In an interview with TIME magazine earlier this month, Woods was asked if he watched golf.

“I can’t remember the last time I watched golf. I can’t stand it. Unless one of my friends has a chance to win, then I like watching it. I watched Jason [Day] win the PGA. But it was on mute. It’s always on mute and I have some other game on another TV.”

This from the same guy who, at the peak of his powers, was the most marketable man and the biggest sports star on the planet. His face was ON the computer games then.


Infidelity issues aside, his on-course demeanour and general sullen attitude in interviews has seen Woods lose the affection of the public.

In just over two weeks’ time (January 15) Woods will make his final payment to his ex-wife Elin Nordegren as part of their divorce settlement. Perhaps that will also help him close a shameful chapter in his life.

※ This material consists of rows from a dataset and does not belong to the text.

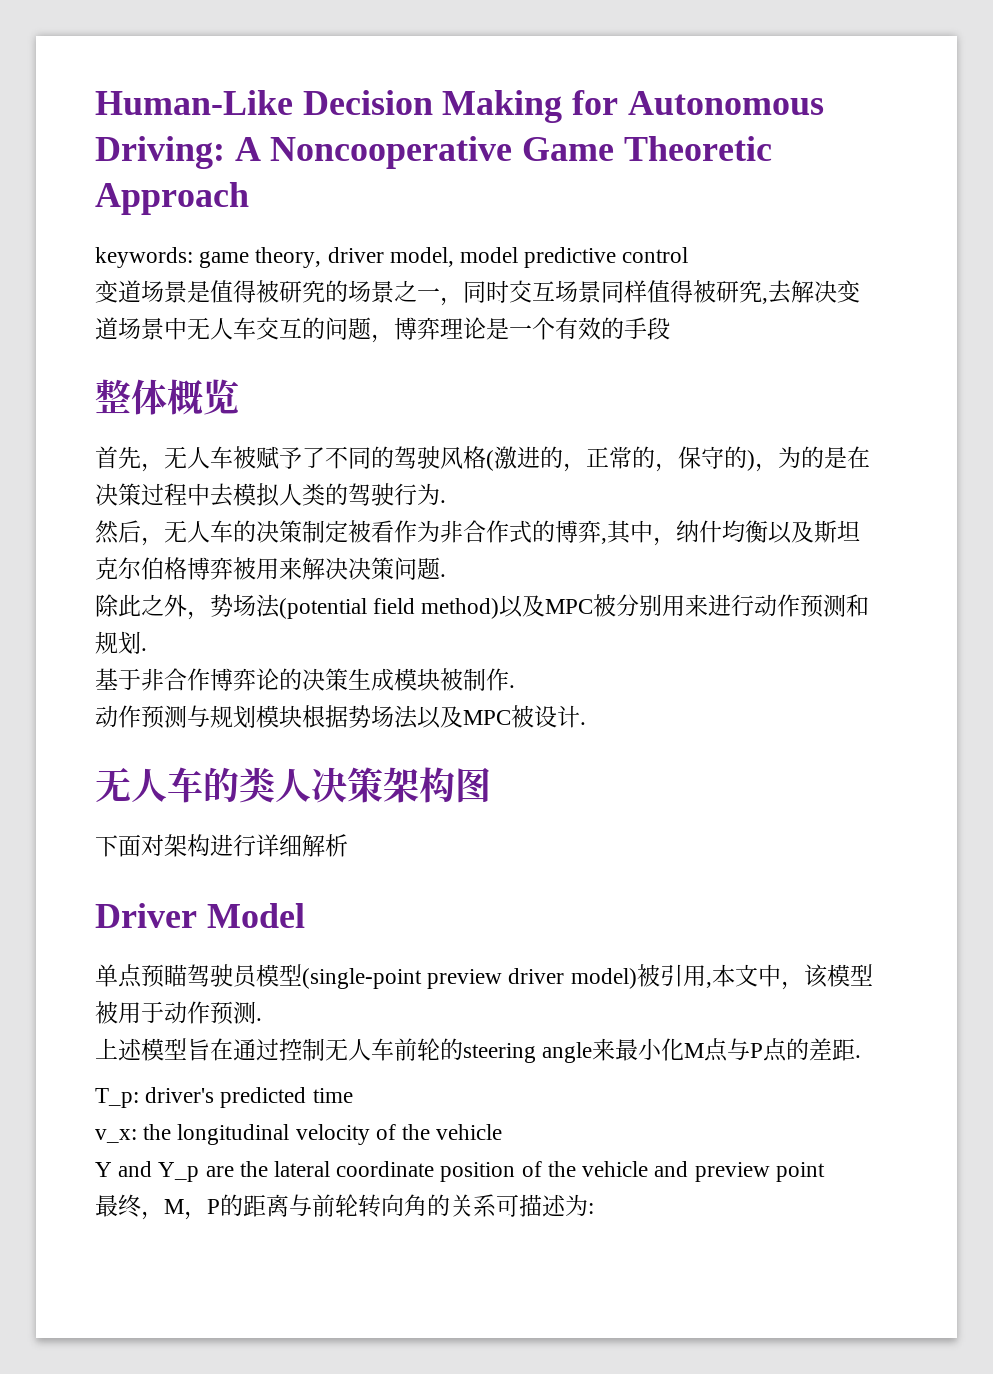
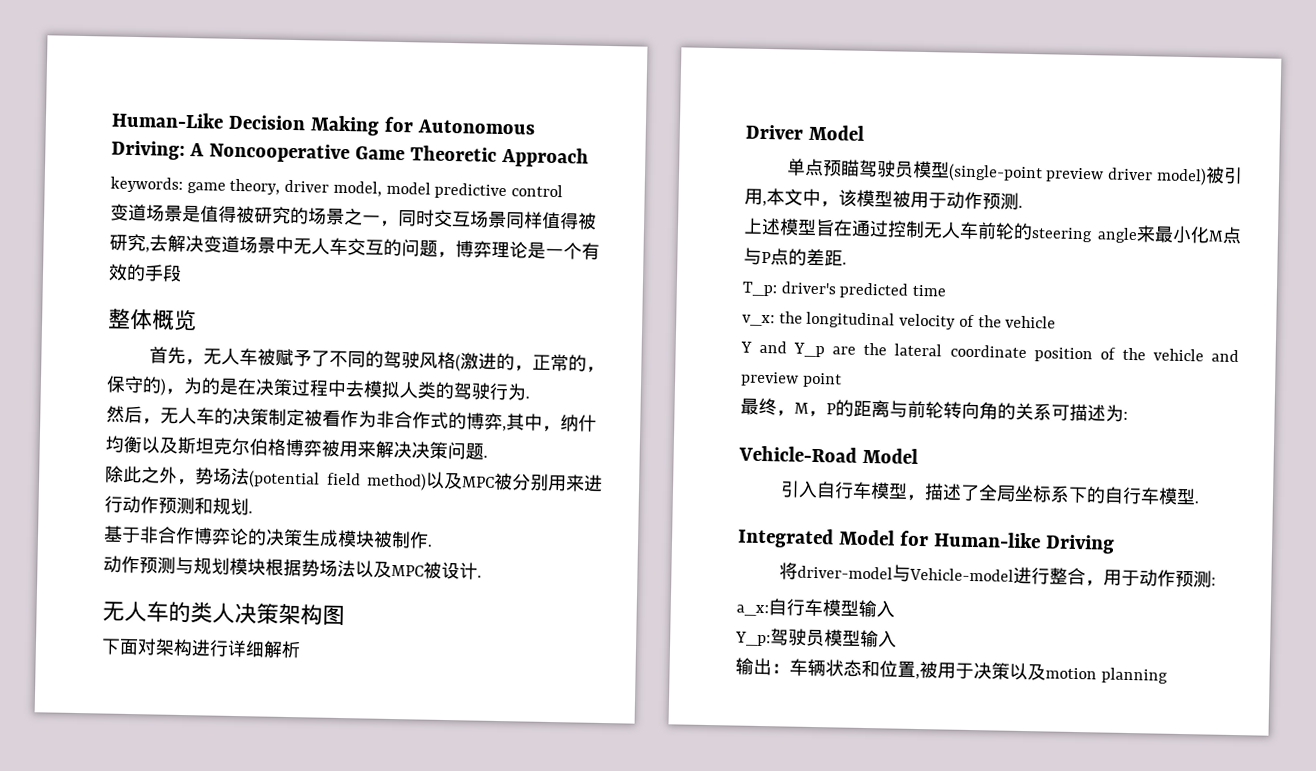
+ Vehicle-Road Model
+ 引入自行车模型，描述了全局坐标系下的自行车模型.
+ Integrated Model for Human-like Driving
+ 将driver-model与Vehicle-model进行整合，用于动作预测:
+ a_x:自行车模型输入
+ Y_p:驾驶员模型输入
+ 输出：车辆状态和位置,被用于决策以及motion planning

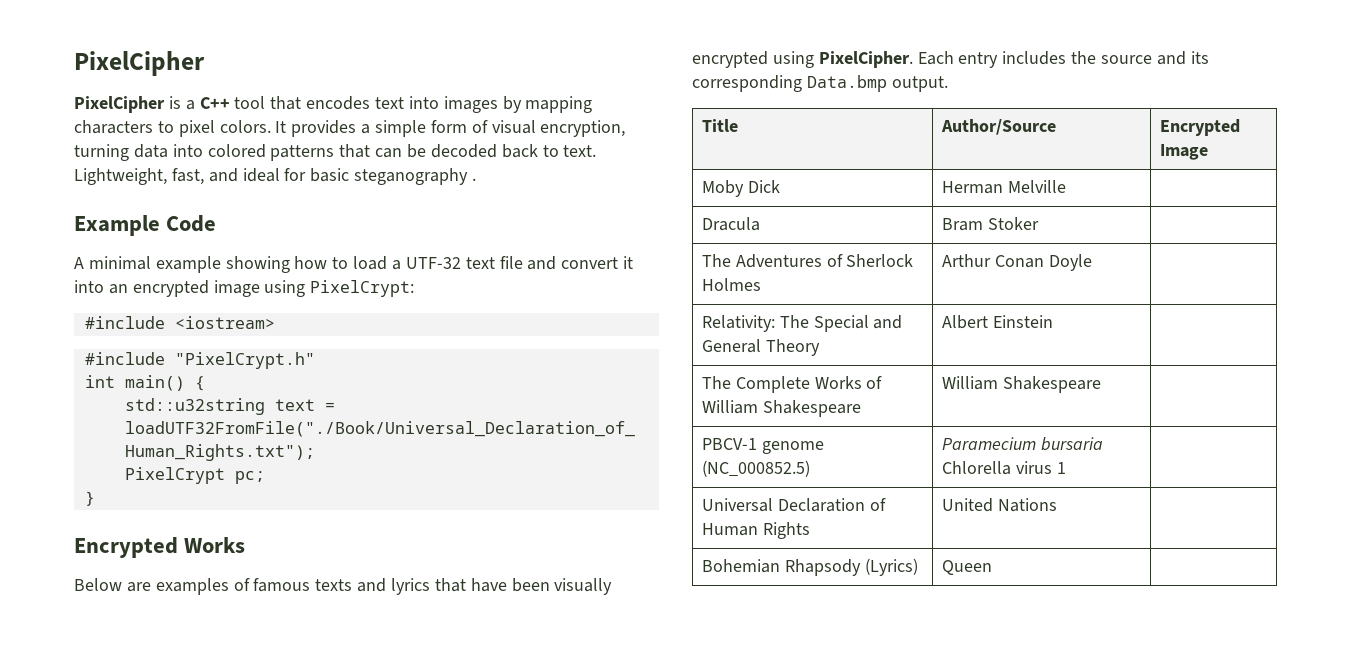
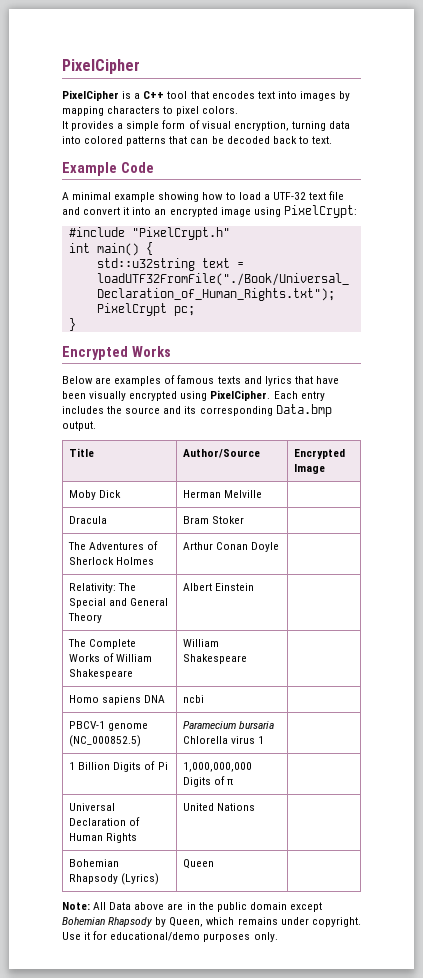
- PixelCipher is a C++ tool that encodes text into images by mapping characters to pixel colors. It provides a simple form of visual encryption, turning data into colored patterns that can be decoded back to text. Lightweight, fast, and ideal for basic steganography .
+ PixelCipher is a C++ tool that encodes text into images by mapping characters to pixel colors.
+ It provides a simple form of visual encryption, turning data into colored patterns that can be decoded back to text.
- #include <iostream>
+ Homo sapiens DNA | ncbi |
+ 1 Billion Digits of Pi | 1,000,000,000 Digits of π |
+ Note: All Data above are in the public domain except Bohemian Rhapsody by Queen, which remains under copyright. Use it for educational/demo purposes only.

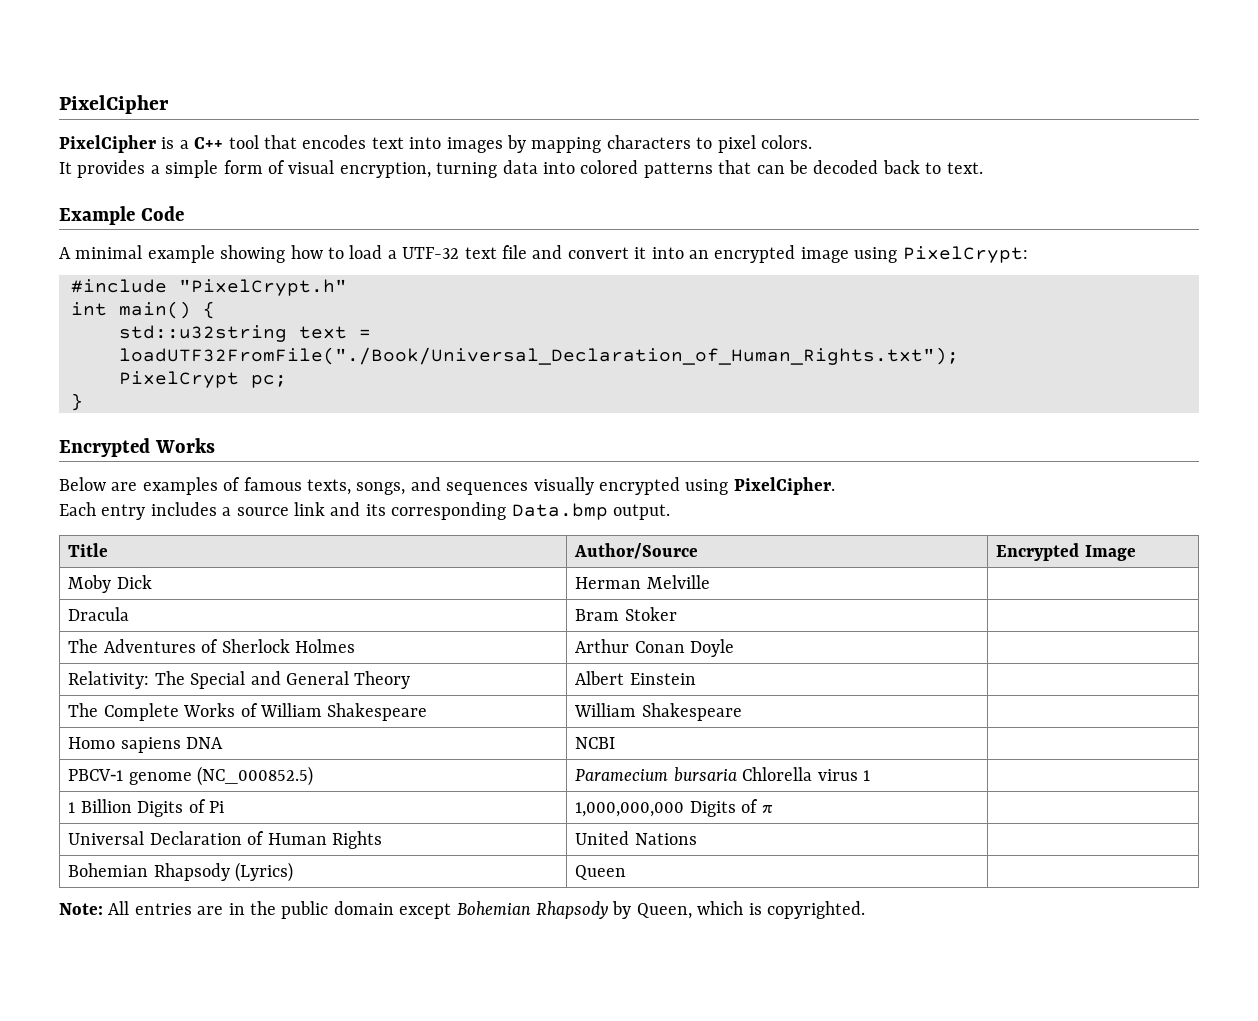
- Below are examples of famous texts and lyrics that have been visually encrypted using PixelCipher. Each entry includes the source and its corresponding Data.bmp output.
+ Below are examples of famous texts, songs, and sequences visually encrypted using PixelCipher.
+ Each entry includes a source link and its corresponding Data.bmp output.
- Homo sapiens DNA | ncbi |
+ Homo sapiens DNA | NCBI |
- Note: All Data above are in the public domain except Bohemian Rhapsody by Queen, which remains under copyright. Use it for educational/demo purposes only.
+ Note: All entries are in the public domain except Bohemian Rhapsody by Queen, which is copyrighted.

And for all his seeming misery, he seems at peace with where he is at in life. While he is desperate to get back on the course and scale the heights of yesteryear, he admits that may not happen. The joy and well-being of his children remains his primary focus.

He has been passed in popularity by a wave of young golfers, the likes of Rory McIlroy, Jordan Speith and Jason Day – all of whom, particularly Day, with fascinating tales of how they reached the top. But Woods’ haul of 14 major titles is just a fantasy for that trio at this stage.

Golf events don’t depend on Woods’ presence to be a roaring success any longer.

The roles have reversed; Tiger needs golf now, not the other way around.

As Woods begins his 41st year, he doesn’t find himself at a crossroads, instead he seems to be chasing a fresh start down a cul-de-sac.

His body has broken down with worrying regularity, and we are regularly told it has been one rushed return to action after another.

In a sport that is such a mental minefield, to see someone so talented struggling so badly – he wasn’t won a tournament since 2013 — is hard at times. He was 32 when he last won a major.

“The thing I’m looking forward to the most about 2016 is getting back out there again. I’ve missed it, and I would like to do it pain-free.

I haven’t done that in what seems like a long time. I’ve had it in spurts the last few years and have done some pretty good things, but I’d like to have sustained health.

Golf mightn’t need Woods like it once did but it would be so special and appropriate for him to bow out on his own terms and with a smile on his face.

You get the impression that 2016 will be a defining year for Woods one way or another; there are only so many comebacks from serious injury someone can tackle, even someone as dogged and determined as Woods.

A veteran golfer taking the lead in one of the majors is something that injects interest into a major tournament like nothing else, although they generally fall away when the tournament heats up.

Let’s hope that’s not all Woods still has to offer. Seeing him regularly compete with McIlroy, Speith and Day for the game’s top honours would be glorious.

John DeRolph / YouTube

His achievements can never be taken away from him, but considering he took the golf world by storm as certain clubs in the US continued to refuse entry to black people, he changed the game forever. And like few others could.

He created a dynasty. He made kids want to play golf. He made a difference.

No one will ever be the next Tiger Woods; his story is too special for that.

It would be nice if it wasn’t finished just yet.